▶ _Material to process_

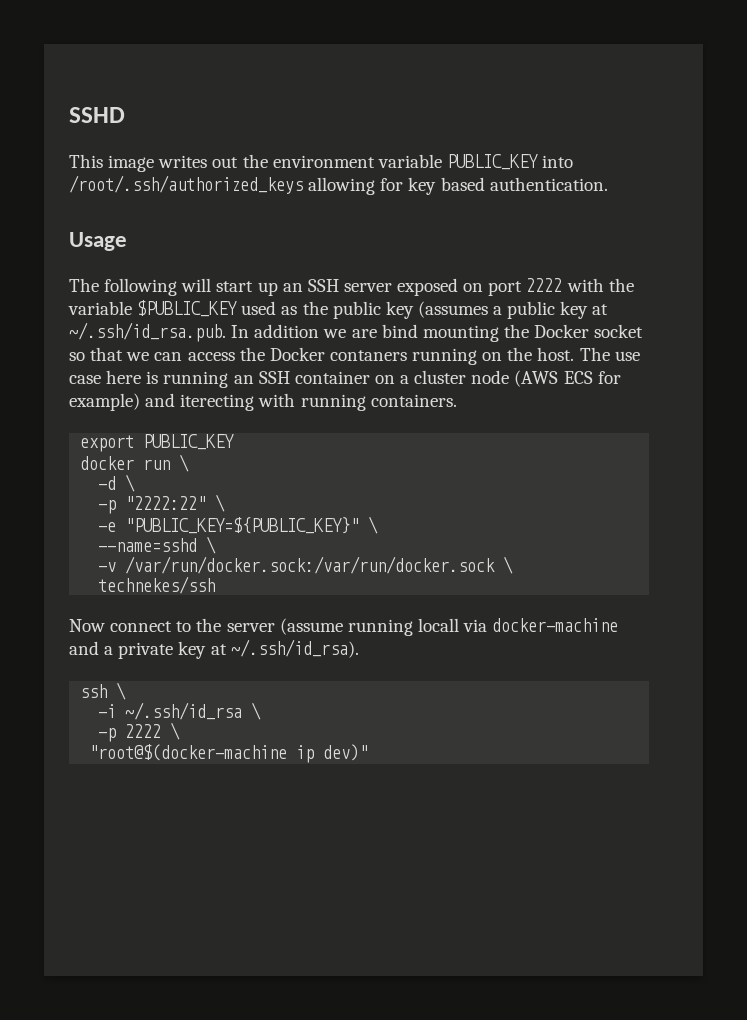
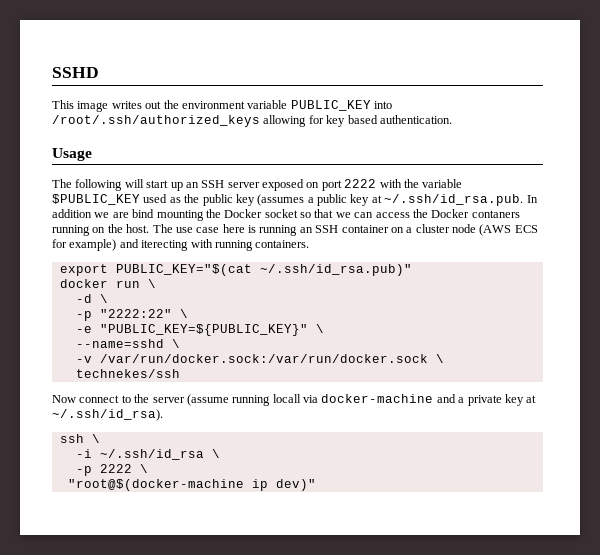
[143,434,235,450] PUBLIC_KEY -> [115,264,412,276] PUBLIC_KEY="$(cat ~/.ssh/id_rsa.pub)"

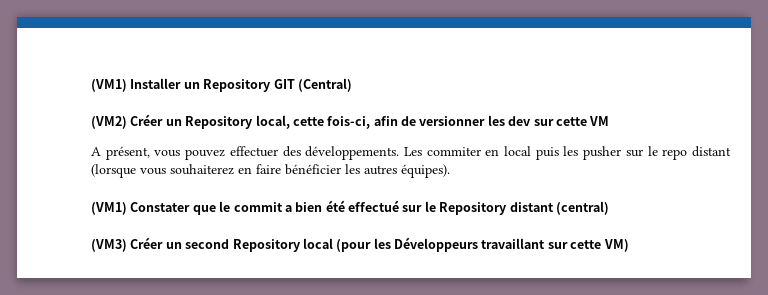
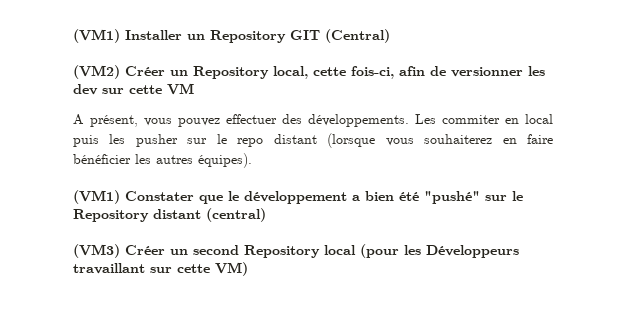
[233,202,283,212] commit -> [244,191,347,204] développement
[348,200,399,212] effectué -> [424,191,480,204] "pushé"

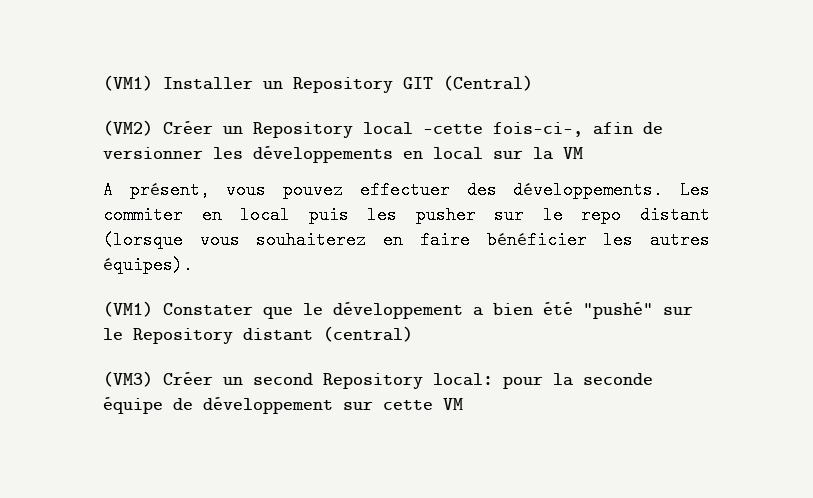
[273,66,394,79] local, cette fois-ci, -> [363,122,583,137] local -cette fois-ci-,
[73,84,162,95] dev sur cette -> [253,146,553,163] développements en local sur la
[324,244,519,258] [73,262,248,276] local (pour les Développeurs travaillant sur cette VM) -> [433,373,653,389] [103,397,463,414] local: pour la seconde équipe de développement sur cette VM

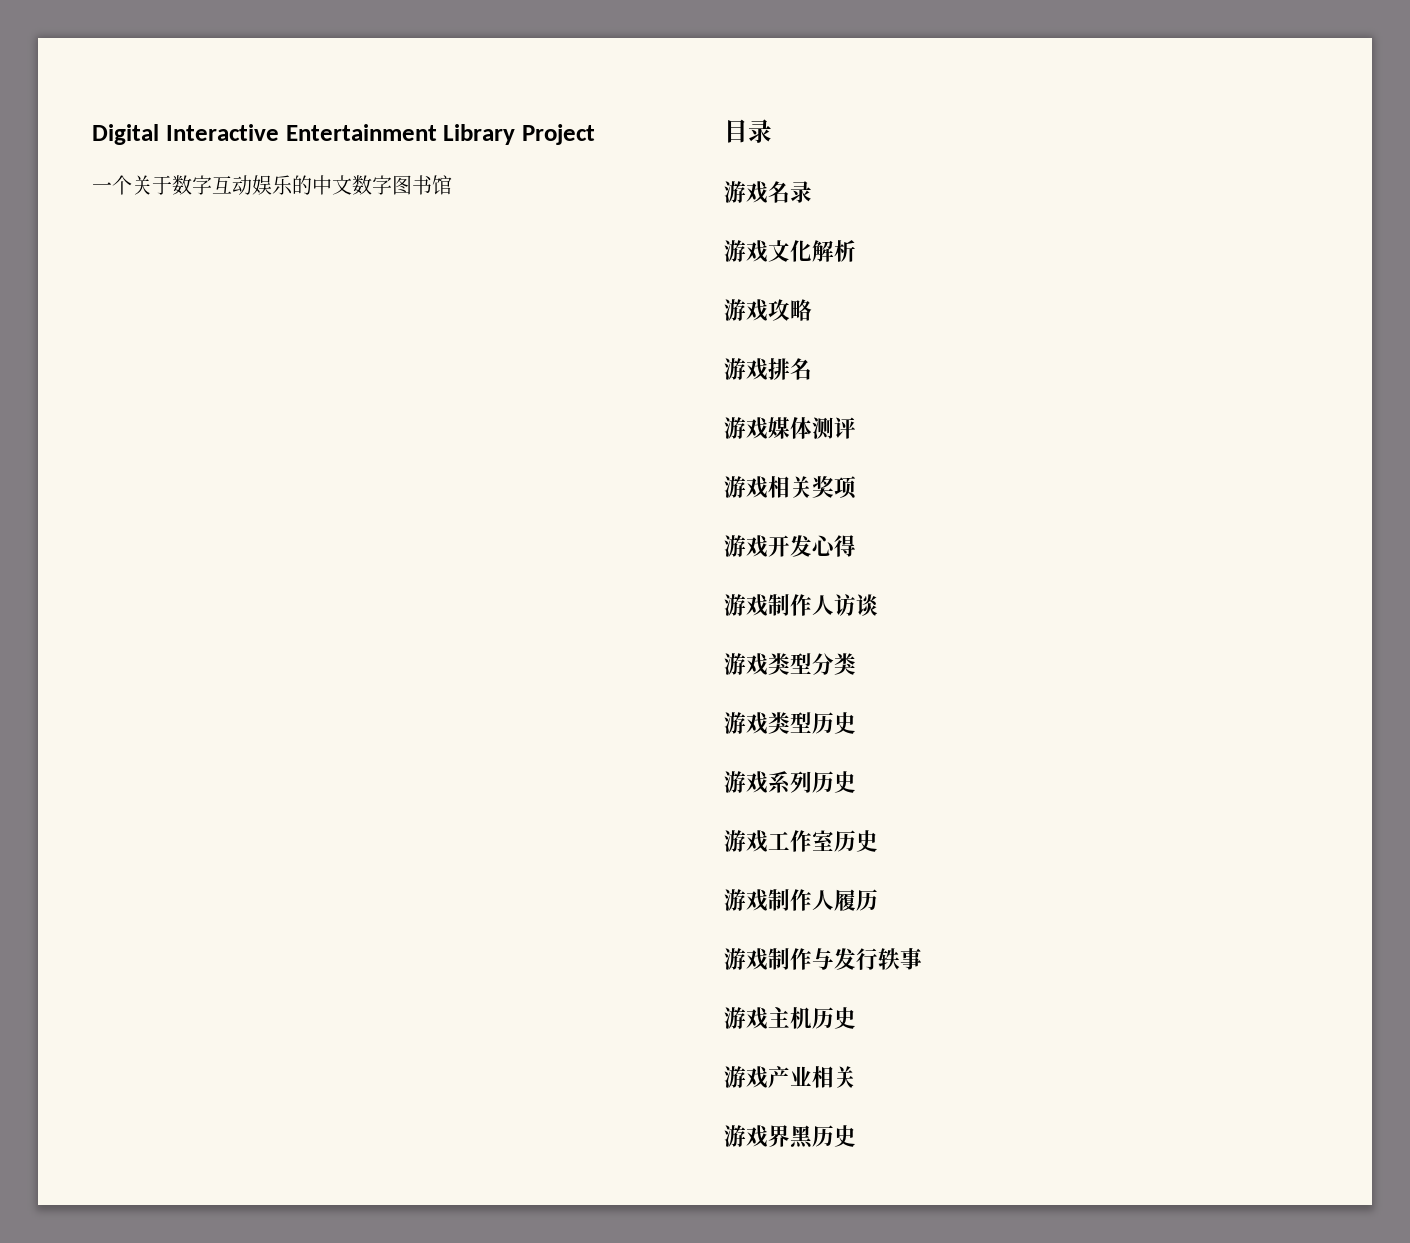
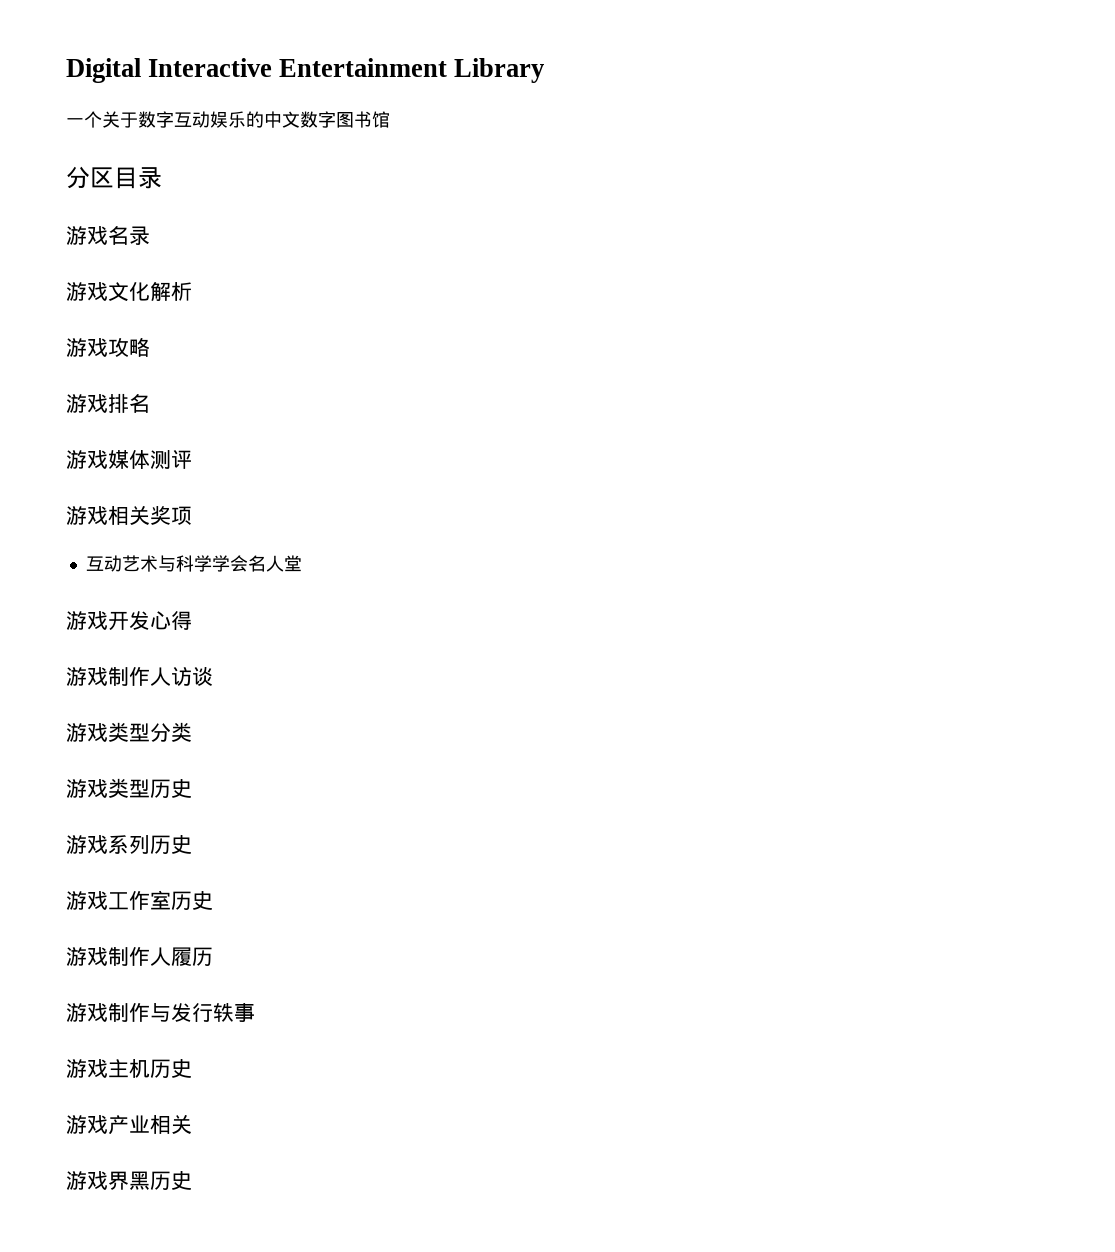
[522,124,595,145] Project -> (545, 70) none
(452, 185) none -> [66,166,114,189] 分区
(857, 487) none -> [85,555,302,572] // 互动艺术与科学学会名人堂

▶ _Assignment_
Reproduce exactly the lines above from the one with "[73,84,162,95] dev sur" through the last line of the data, keeping both ends and dropping the pictures.

▶ _Solution_
[73,84,162,95] dev sur cette -> [253,146,553,163] développements en local sur la
[324,244,519,258] [73,262,248,276] local (pour les Développeurs travaillant sur cette VM) -> [433,373,653,389] [103,397,463,414] local: pour la seconde équipe de développement sur cette VM

[522,124,595,145] Project -> (545, 70) none
(452, 185) none -> [66,166,114,189] 分区
(857, 487) none -> [85,555,302,572] // 互动艺术与科学学会名人堂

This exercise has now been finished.